USA
The U.S. economy delivered a mix of resilience and caution in the final week of August. The second estimate of Q2 GDP was revised upward to 3.3% annualized, reflecting stronger business investment and household spending. Labor markets remained tight, with initial jobless claims slipping to 229,000, underscoring continued employment strength. July’s core PCE inflation quickened slightly to 2.9% year-on-year, keeping the Fed’s September policy meeting in sharp focus. Equity markets hit record highs midweek, but gains were trimmed Friday as tech heavyweights, notably Dell and Marvell, warned of higher AI-server costs, dampening sentiment around the AI trade. The S&P 500, Dow, and Nasdaq ended the week modestly lower, snapping a string of record closes.
Europe
European data painted a picture of sticky inflation and weakening sentiment. Flash CPI releases showed German inflation re-accelerating to around 2.5% YoY, with France at 2.3% and Spain at 3.1%. Meanwhile, eurozone business and consumer confidence indices slipped, pointing to softer growth momentum. Political and regulatory developments also weighed on markets: in the UK, speculation about a potential levy on bank reserve holdings drove financial stocks sharply lower, pushing the FTSE 100 to its steepest weekly drop in five months. Across the continent, the STOXX Europe 600 posted its first weekly loss in four, with the CAC 40 down over 3% as political jitters amplified declines, while the DAX 40 and IBEX 35 followed the broader downtrend.
Japan
Japan’s data releases highlighted some fragility in industrial activity even as consumer spending remained steady.
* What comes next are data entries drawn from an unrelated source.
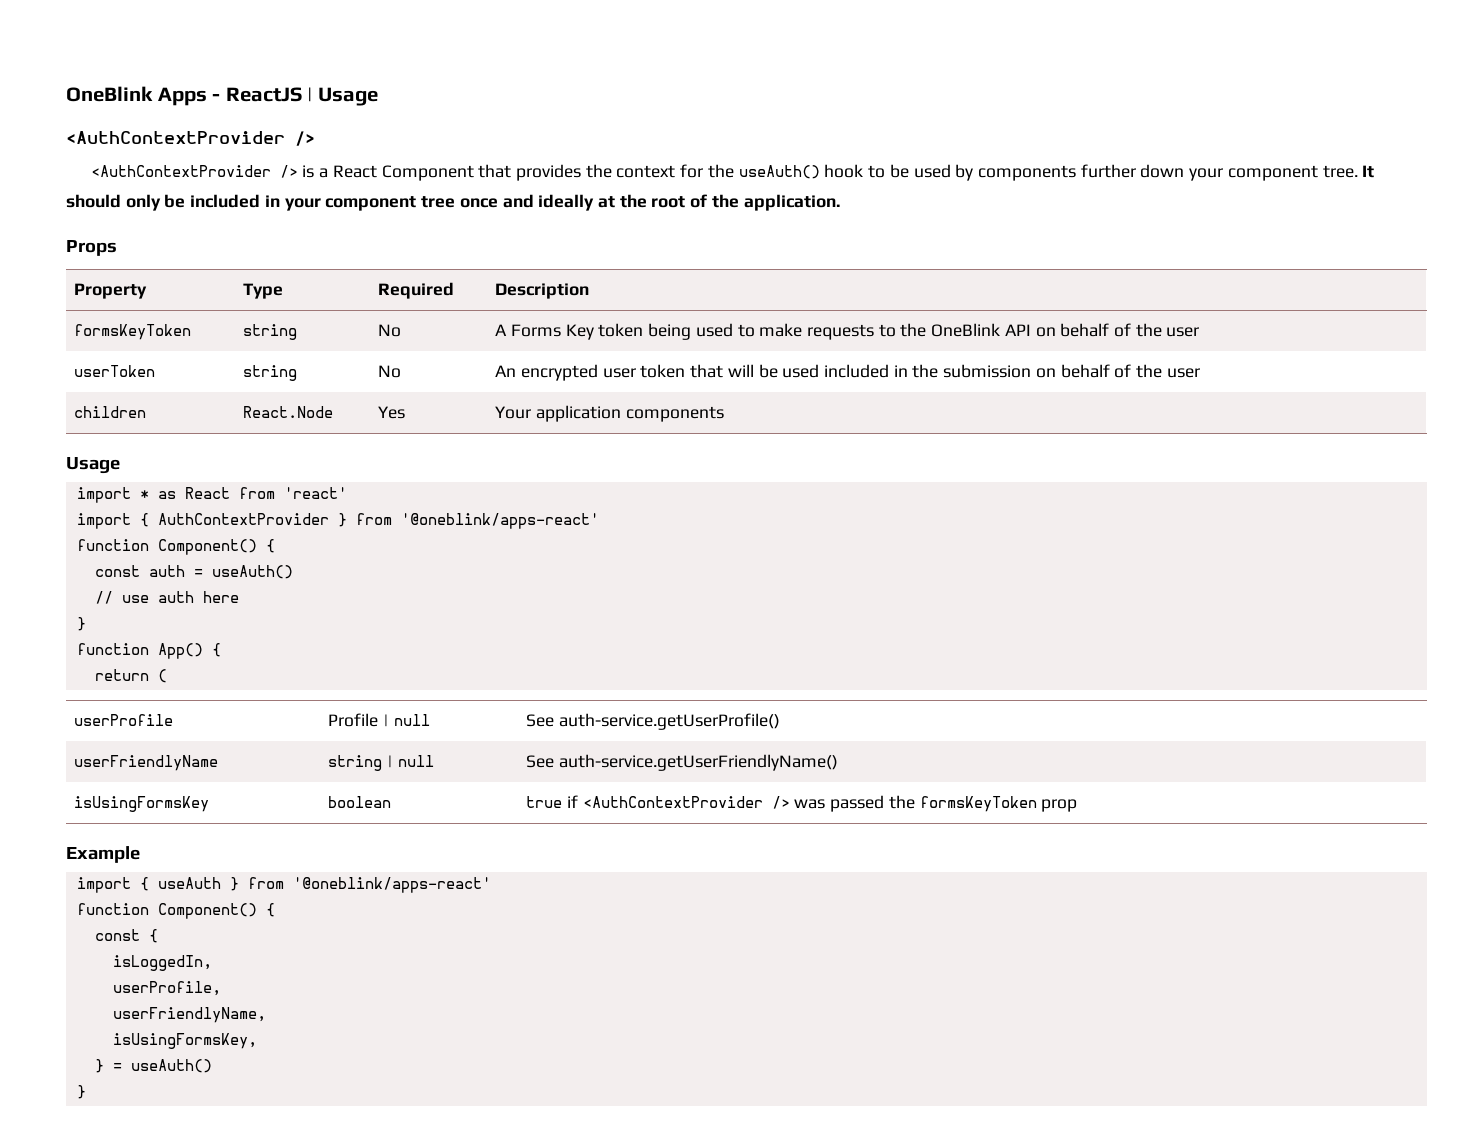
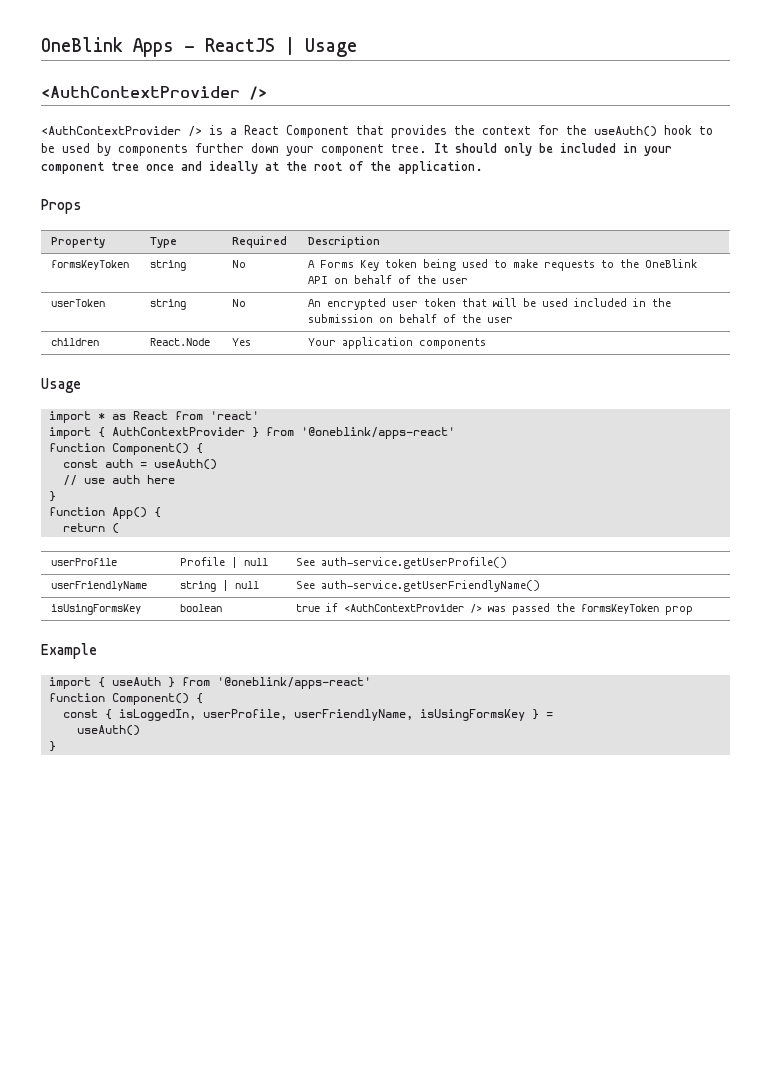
- const {
- isLoggedIn,
- userProfile,
- userFriendlyName,
- isUsingFormsKey,
- } = useAuth()
+ const { isLoggedIn, userProfile, userFriendlyName, isUsingFormsKey } =
+ useAuth()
July industrial production fell 1.6% month-on-month, undershooting expectations, while the unemployment rate edged up to 2.7% and the job-to-applicant ratio eased to 1.20. Retail sales, however, grew a solid 2.6% year-on-year, suggesting domestic demand continues to support growth. Equity markets, after a strong August rally, saw profit-taking amid Friday’s weaker industrial output data. The Nikkei 225 eked out a 0.2% weekly gain, holding near multi-decade highs, while the broader TOPIX fell 0.8%, reflecting pressure on cyclical and industrial names.
China
China remained under pressure from soft corporate profitability and weak industrial demand. Industrial profits fell 1.5% year-on-year in July, marking a third straight monthly decline, as factory-gate deflation and subdued domestic demand weighed on margins. Investors also braced for the weekend’s PMI data, which confirmed continued contraction in manufacturing at 49.4 for August, while services activity barely expanded at 50.3. Equity markets reflected this divergence: the Shanghai Composite managed a 0.8% weekly gain, supported by defensive A-shares, while the Hang Seng slipped 1% as technology stocks remained volatile. Overall, the data reinforced concerns about China’s uneven recovery and underscored the need for further policy support.